Emotion recognition intelligent system based on machine learning and clustering algorithm
摘要
Emotion recognition holds significant importance in mental health assessment and human–computer interaction, with electroencephalogram (EEG) signals emerging as a key research focus due to their ability to directly reflect brain activity characteristics. This study targets university students as the research subjects, addressing challenges in EEG-based emotion recognition such as high-dimensional feature data, noticeable noise, significant temporal shifts, and incomplete feature extraction dimensions.
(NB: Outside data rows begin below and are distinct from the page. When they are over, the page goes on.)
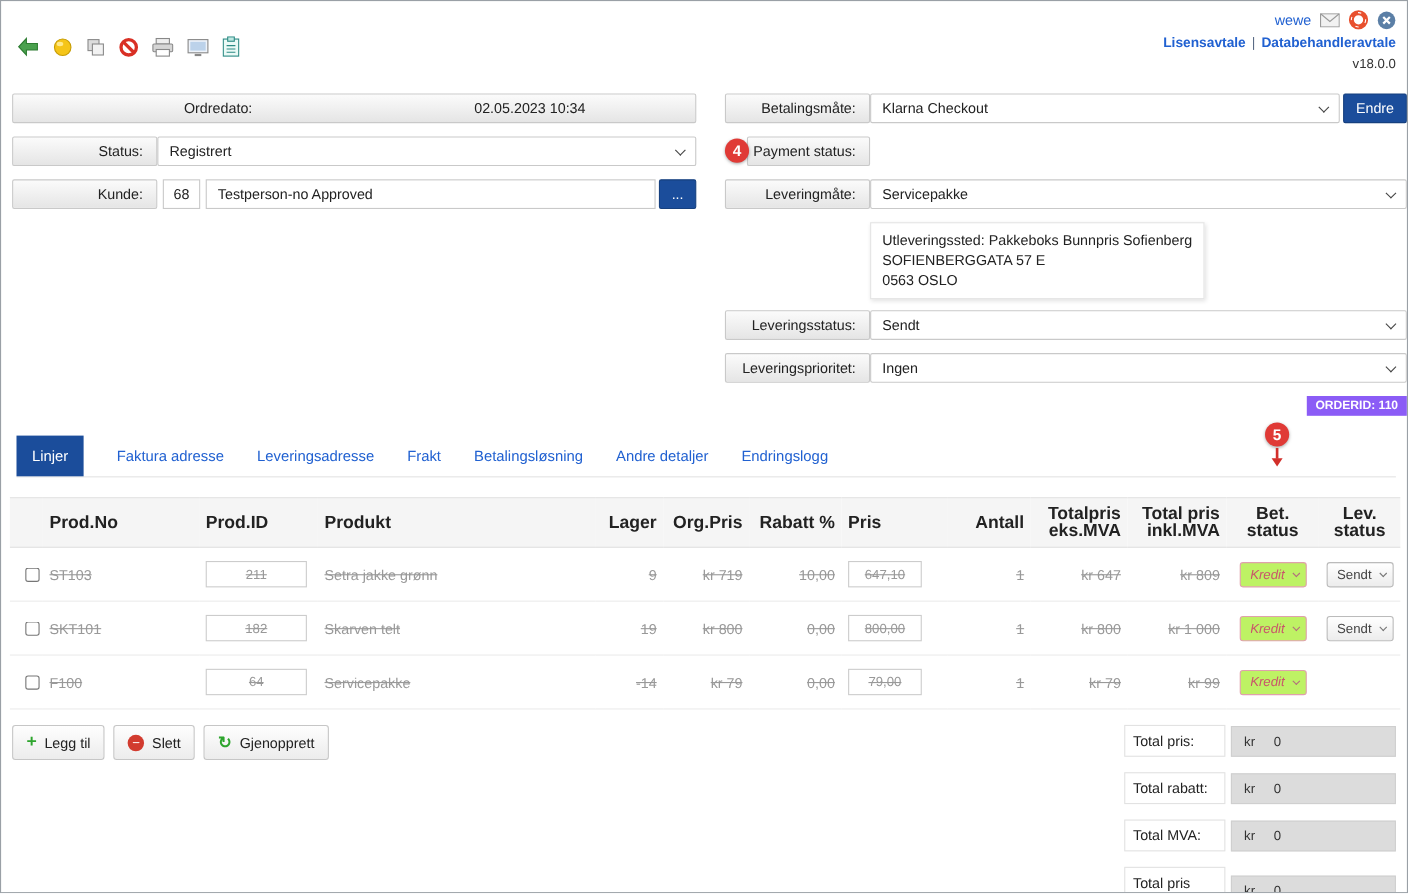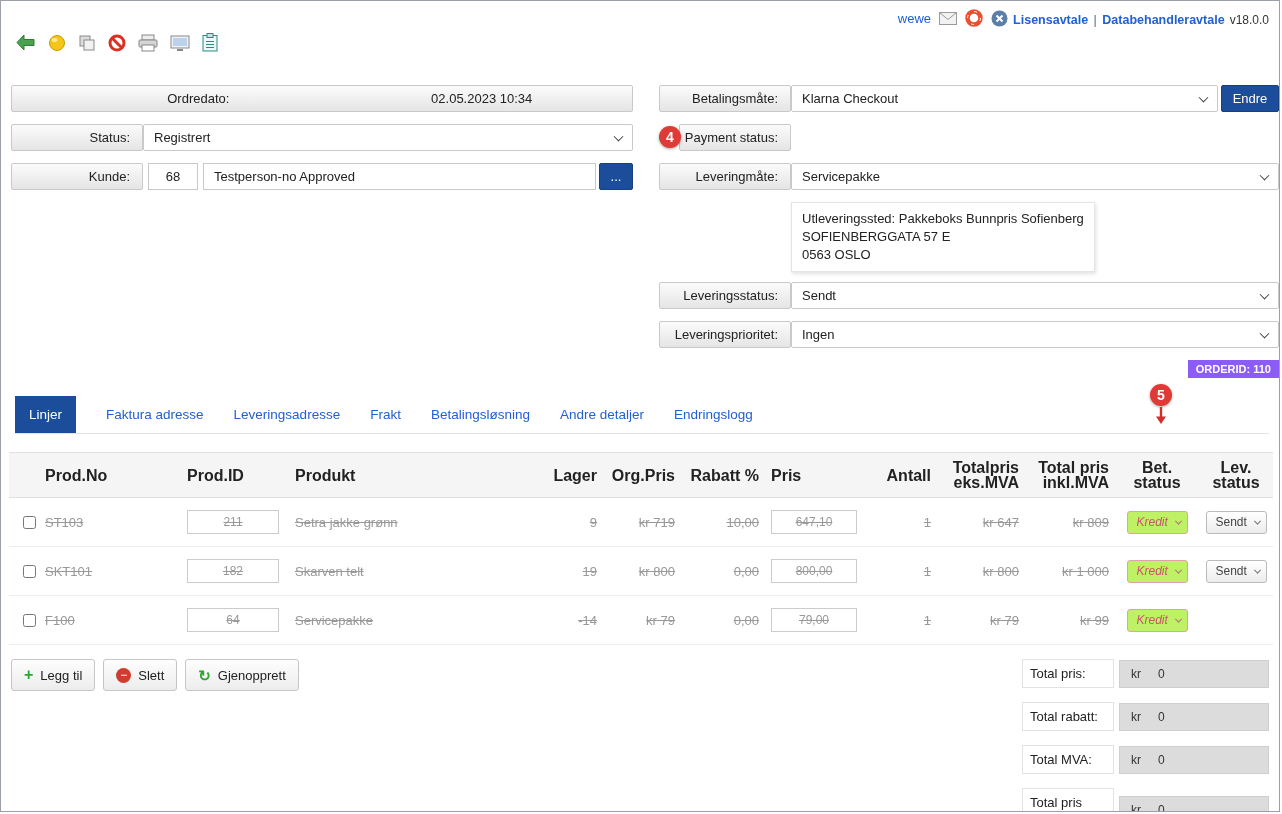"wewe" .top-right { flex-direction: none -> column }
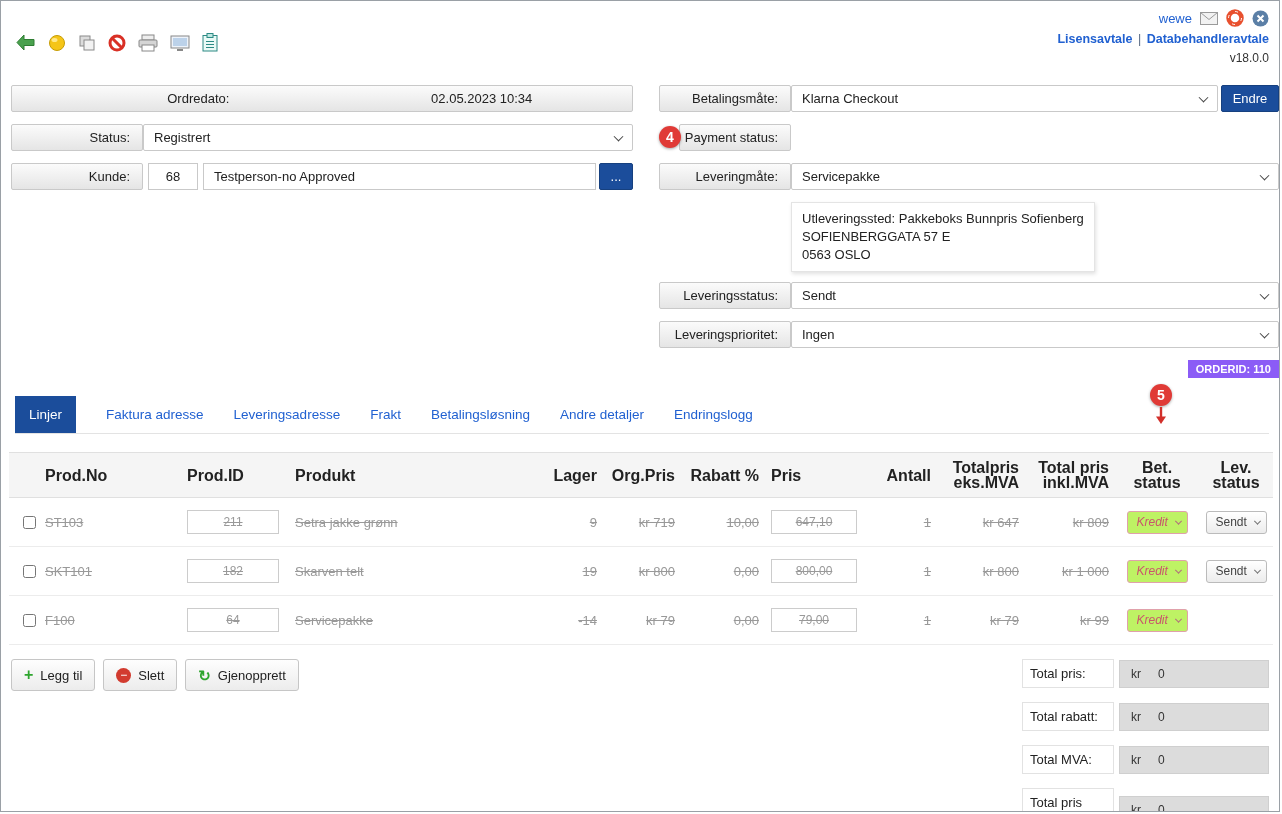"68" .kunde-id { width: 50px -> 34px }
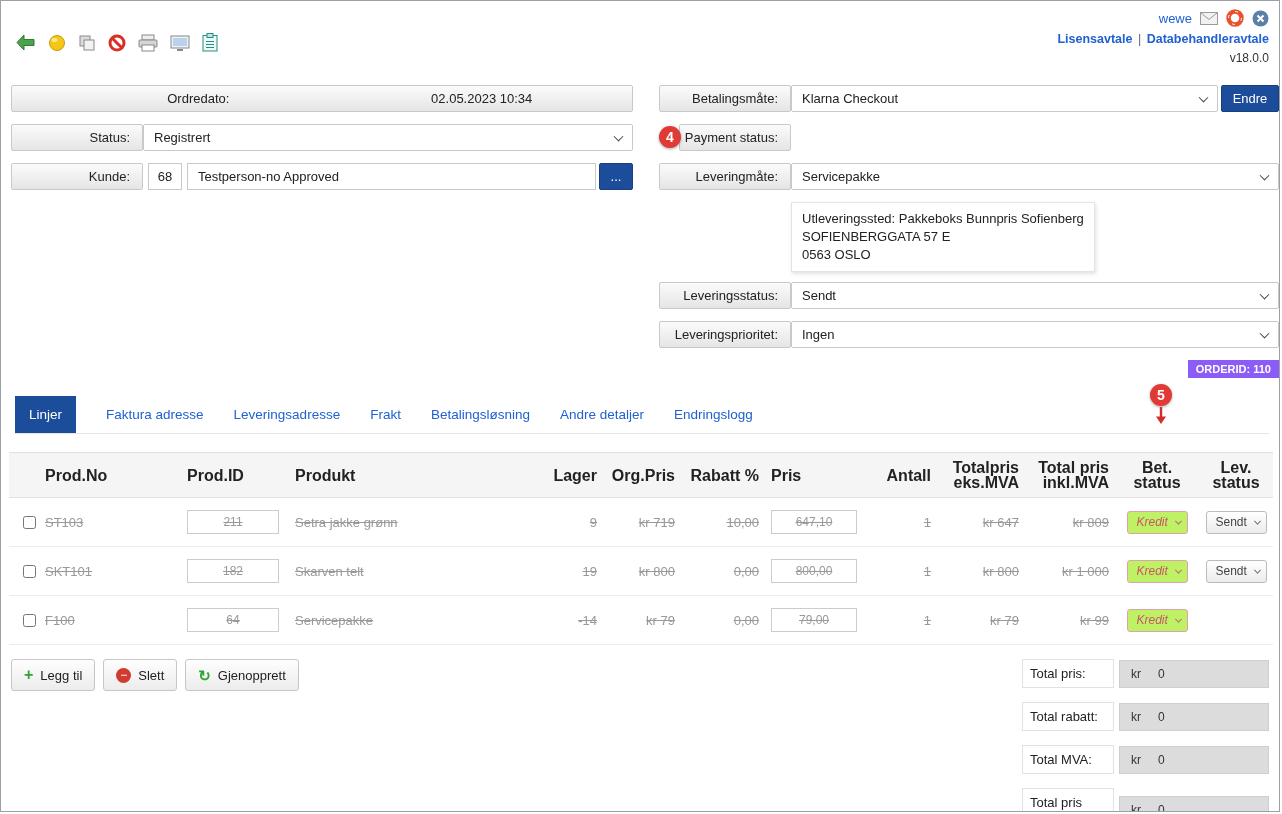"647,10" .tin.pris { width: 86px -> 67px }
We propose an intelligent emotion recognition system integrating machine learning and clustering algorithms. To improve the performance of emotion recognition, a research proposes an intelligent emotion recognition system that integrates machine learning and clustering algorithms, which is designed from the aspects of feature selection, transfer learning, and data processing. First, the minimum redundancy maximum correlation (mRMR) algorithm and multi-source domain adaptive selection algorithm are used for high discriminative feature screening. Next, an improved K-means clustering algorithm was applied to dynamically allocate weights and select the optimal migration group. Finally, the optimal transfer features are input into a hybrid neural network, and emotion classification and prediction are achieved by convolving generalized features through a hybrid graph. The results demonstrate that the designed method achieved an accuracy of over 95% in convergence validation, and the recognition accuracy of different EEG signal features exceeded 80%. The average processing time for emotional features was less than 1.5 s, and emotion recognition accuracy exceeded 85%. The system performs exceptionally well in processing EEG signals, maintaining an emotion recognition accuracy rate above 85% with stable feature dimensions. Through algorithm optimization and system implementation, this study not only effectively mitigates the limitations of EEG-based emotion recognition but also contributes to enhancing the research potential and innovation in the field of emotion applications.